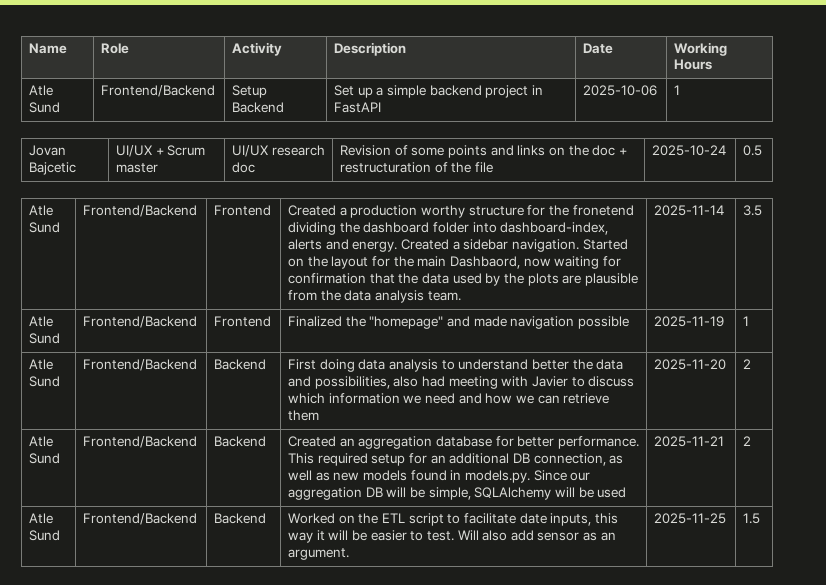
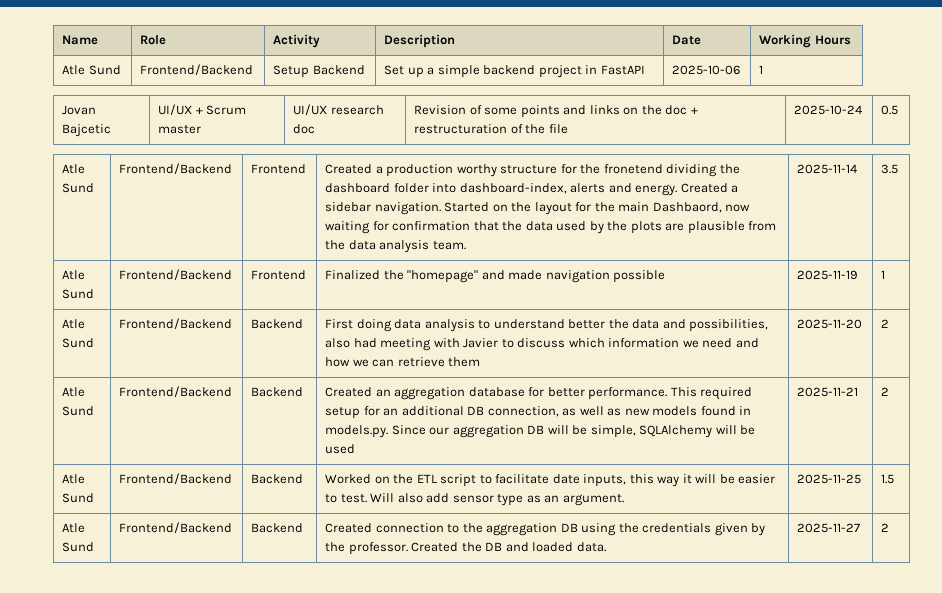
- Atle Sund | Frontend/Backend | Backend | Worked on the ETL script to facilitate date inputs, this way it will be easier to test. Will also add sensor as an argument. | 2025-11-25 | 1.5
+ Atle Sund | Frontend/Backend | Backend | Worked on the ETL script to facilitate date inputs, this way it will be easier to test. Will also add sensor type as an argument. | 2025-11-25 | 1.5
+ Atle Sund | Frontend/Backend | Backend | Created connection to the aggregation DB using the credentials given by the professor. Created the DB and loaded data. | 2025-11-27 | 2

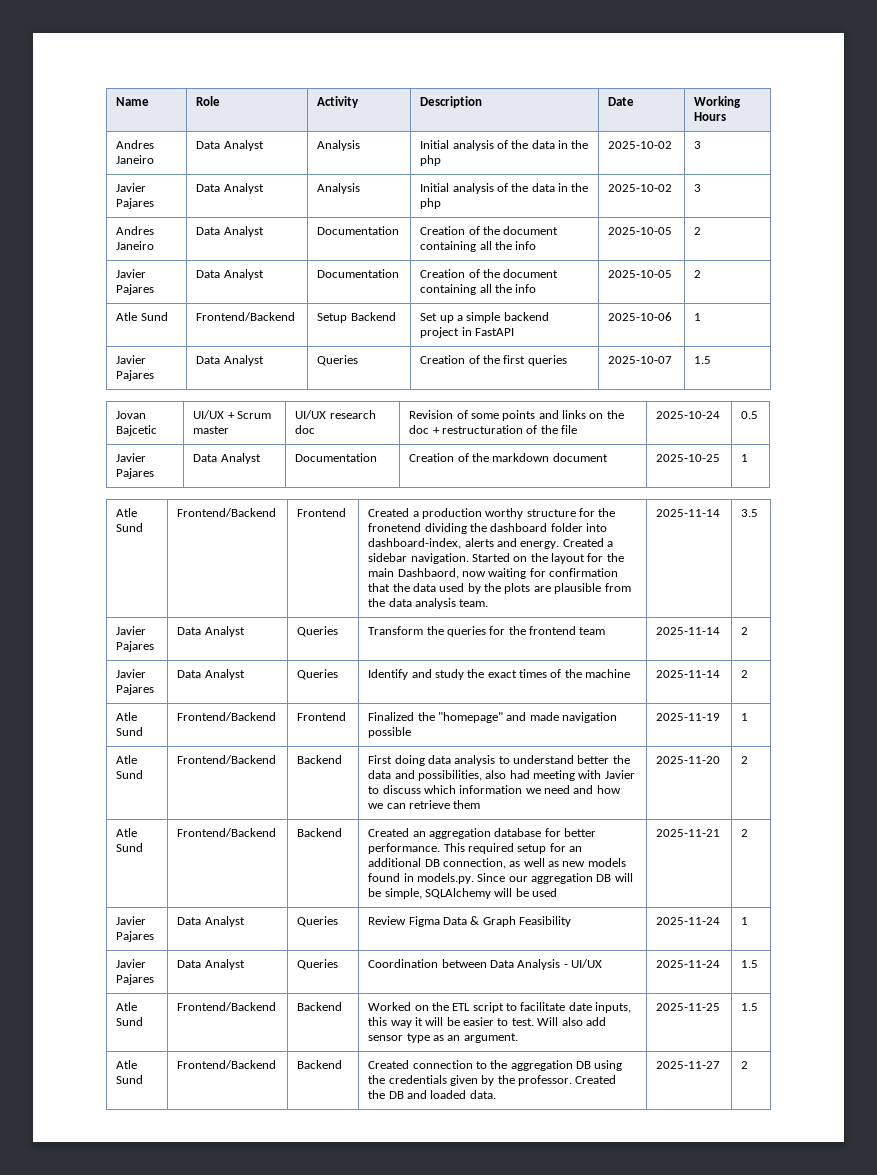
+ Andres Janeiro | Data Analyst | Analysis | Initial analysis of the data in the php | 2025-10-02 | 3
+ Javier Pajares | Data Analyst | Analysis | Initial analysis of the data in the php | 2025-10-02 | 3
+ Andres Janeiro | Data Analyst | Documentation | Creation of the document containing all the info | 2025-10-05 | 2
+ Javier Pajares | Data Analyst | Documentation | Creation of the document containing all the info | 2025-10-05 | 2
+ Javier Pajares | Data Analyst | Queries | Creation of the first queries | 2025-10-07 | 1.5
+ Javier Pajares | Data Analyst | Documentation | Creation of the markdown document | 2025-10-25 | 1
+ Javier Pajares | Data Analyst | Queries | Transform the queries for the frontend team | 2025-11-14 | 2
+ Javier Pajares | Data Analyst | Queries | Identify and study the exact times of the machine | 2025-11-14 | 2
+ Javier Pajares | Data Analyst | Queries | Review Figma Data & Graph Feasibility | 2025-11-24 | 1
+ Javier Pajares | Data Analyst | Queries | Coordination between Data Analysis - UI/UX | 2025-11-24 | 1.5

┄┄┄┄┄┄

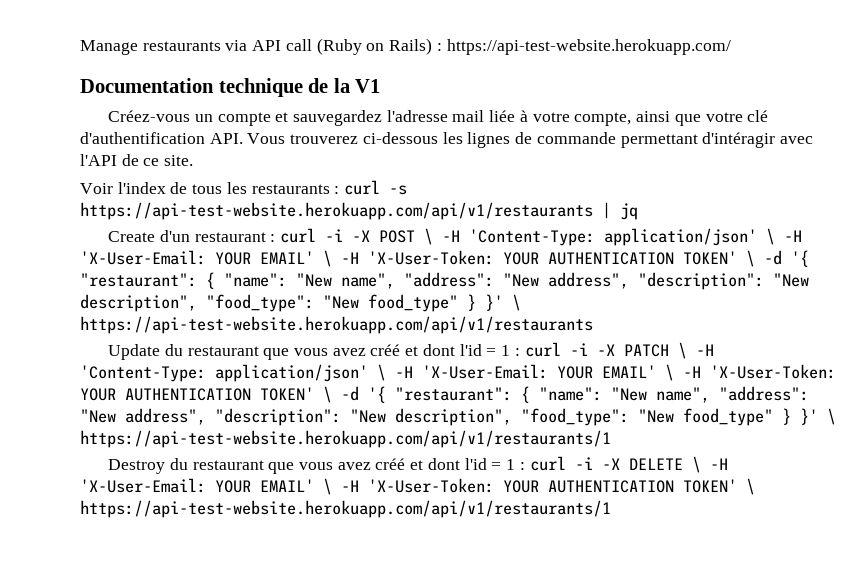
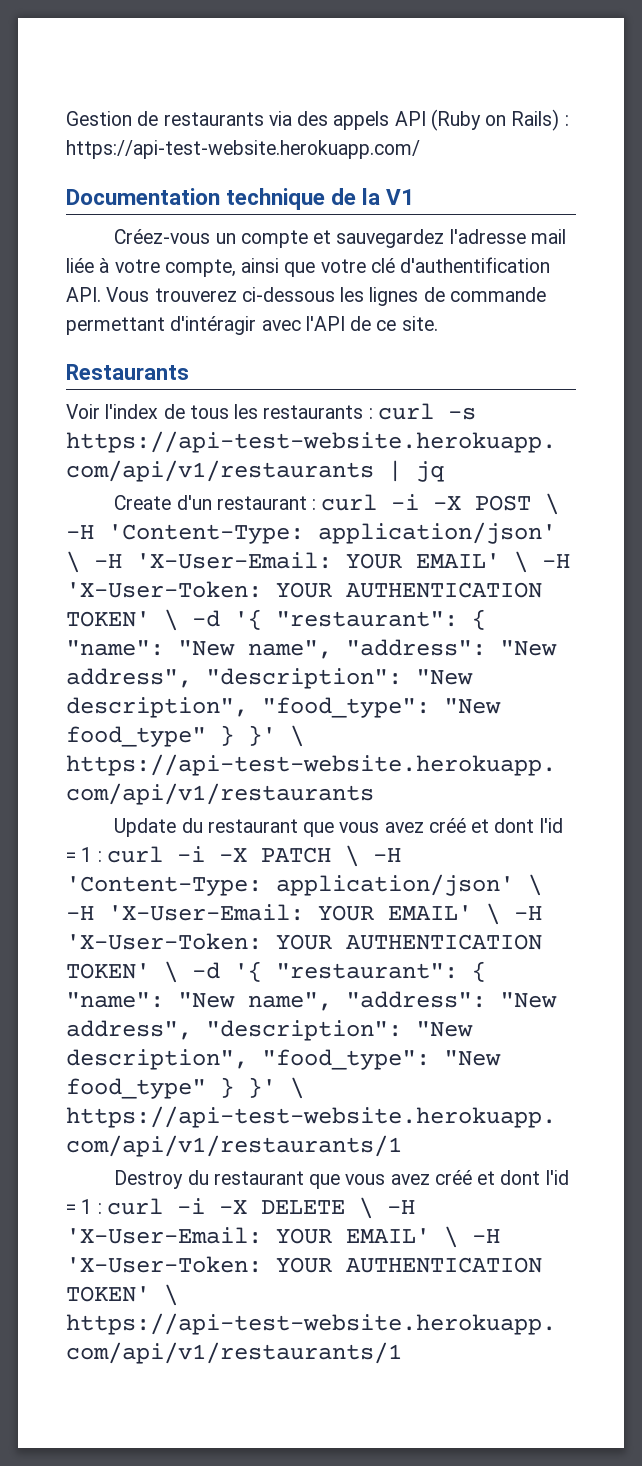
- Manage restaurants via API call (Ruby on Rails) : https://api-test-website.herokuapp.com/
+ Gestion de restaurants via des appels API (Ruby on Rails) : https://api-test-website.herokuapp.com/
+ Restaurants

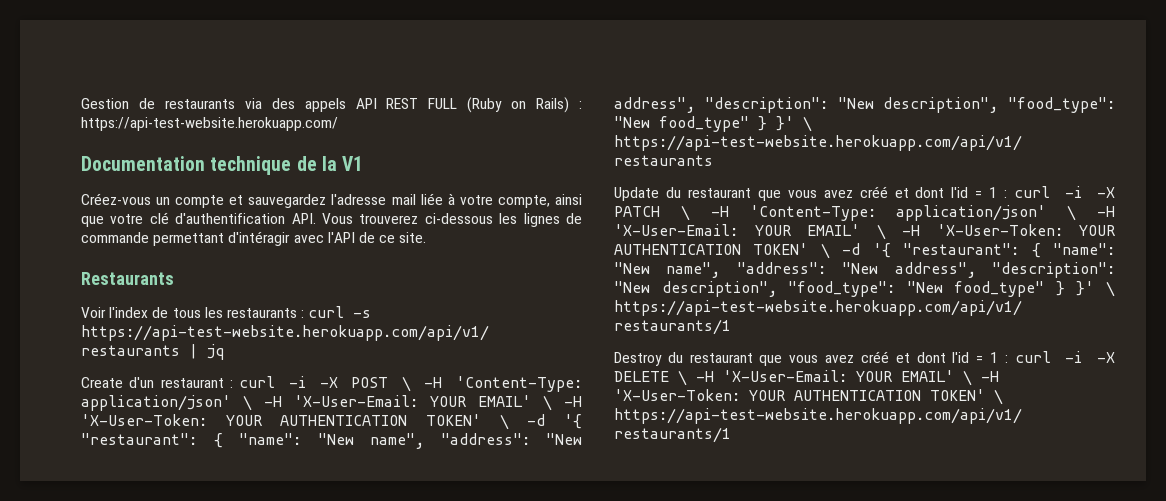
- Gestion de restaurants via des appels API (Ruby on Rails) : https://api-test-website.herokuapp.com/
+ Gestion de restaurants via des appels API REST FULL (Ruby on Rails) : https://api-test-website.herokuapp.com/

┄┄┄┄┄┄

- _Aim of the exercise_: Retype, in the same exact form, the lines of the material above from the line holding "machine | 2025-11-14 | 2" through the line holding "Feasibility | 2025-11-24 | 1".

- _Exercise answer_:
+ Javier Pajares | Data Analyst | Queries | Identify and study the exact times of the machine | 2025-11-14 | 2
+ Javier Pajares | Data Analyst | Queries | Review Figma Data & Graph Feasibility | 2025-11-24 | 1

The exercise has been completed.